October 29, 2004
"Walter" <newshound@digitalmars.com> wrote in message news:clsfce$1dlm$1@digitaldaemon.com...

> True, Win32 process strings in UTF-16 and Linux in UTF-8. But I'll argue
> that the string conversion costs are insignificant, because very rarely does
> one write code that crosses from the app to the OS in a tight loop. In fact,
> one actively tries to avoid doing that because crossing the process boundary
> layer is expensive anyway.
>
> If profiling indicates that the conversion cost is significant, then use an
> alias, sure. But I'll wager that's very unlikely.

Wait a minute. Aren't these pretty close to the same arguments I made for why the difference between the performance of a consistent default string class and a byte array wouldn't generally matter? "X is usually insignificant, and if it is ever significant use a profiler and do something non-default, but in general keep it simple...."

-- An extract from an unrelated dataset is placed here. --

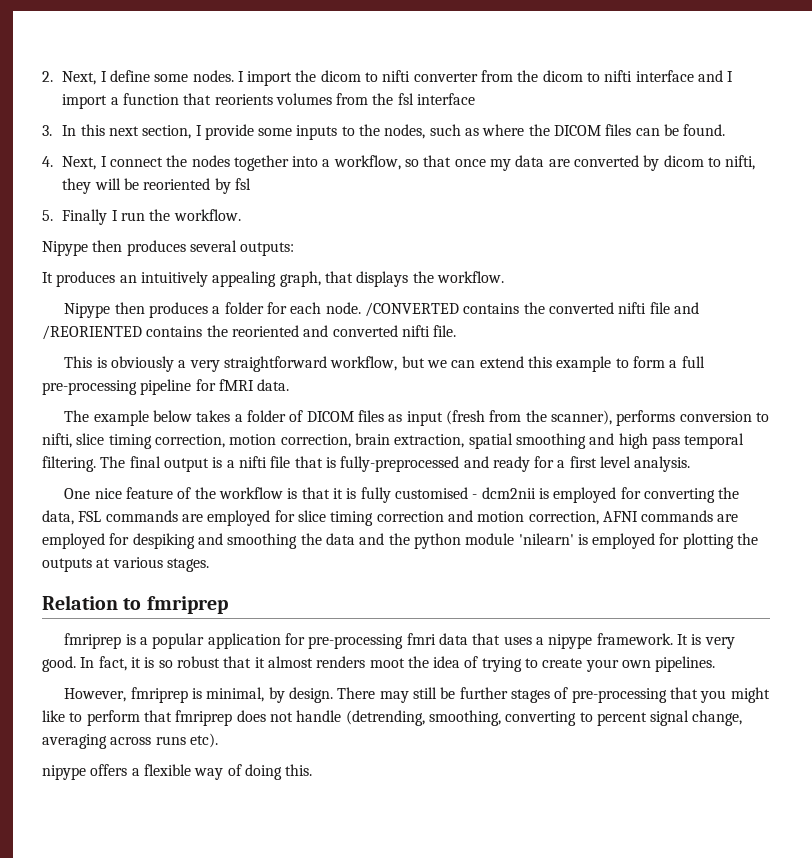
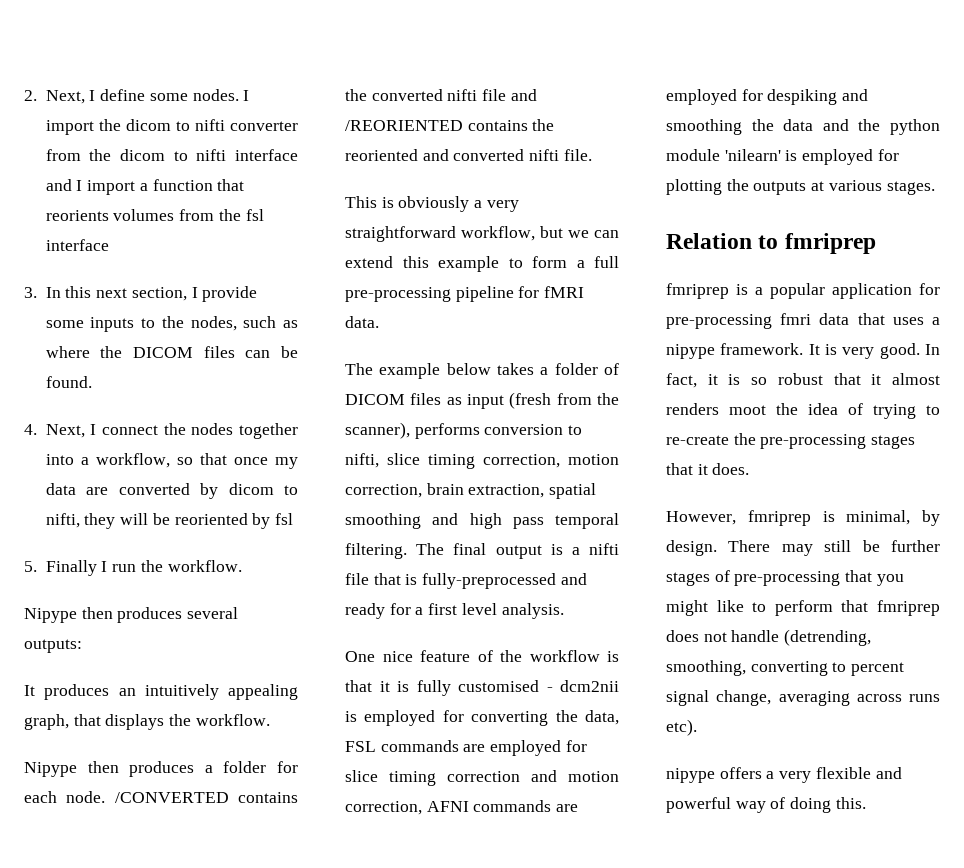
- In fact, it is so robust that it almost renders moot the idea of trying to create your own pipelines.
+ In fact, it is so robust that it almost renders moot the idea of trying to re-create the pre-processing stages that it does.
- nipype offers a flexible way of doing this.
+ nipype offers a very flexible and powerful way of doing this.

What is the performance difference between sending 1000 wchar[] strings into a filter library function that wants char[] strings, so it converts them all into char[] on the way in, finds the ones that qualify, and converts them back to wchar[] on the way out, versus sending a thousand default string objects, by reference of course, into a library written for default string objects for filtering and returns the qualifiers as default string objects? (I'm actually asking. It's not rhetorical.)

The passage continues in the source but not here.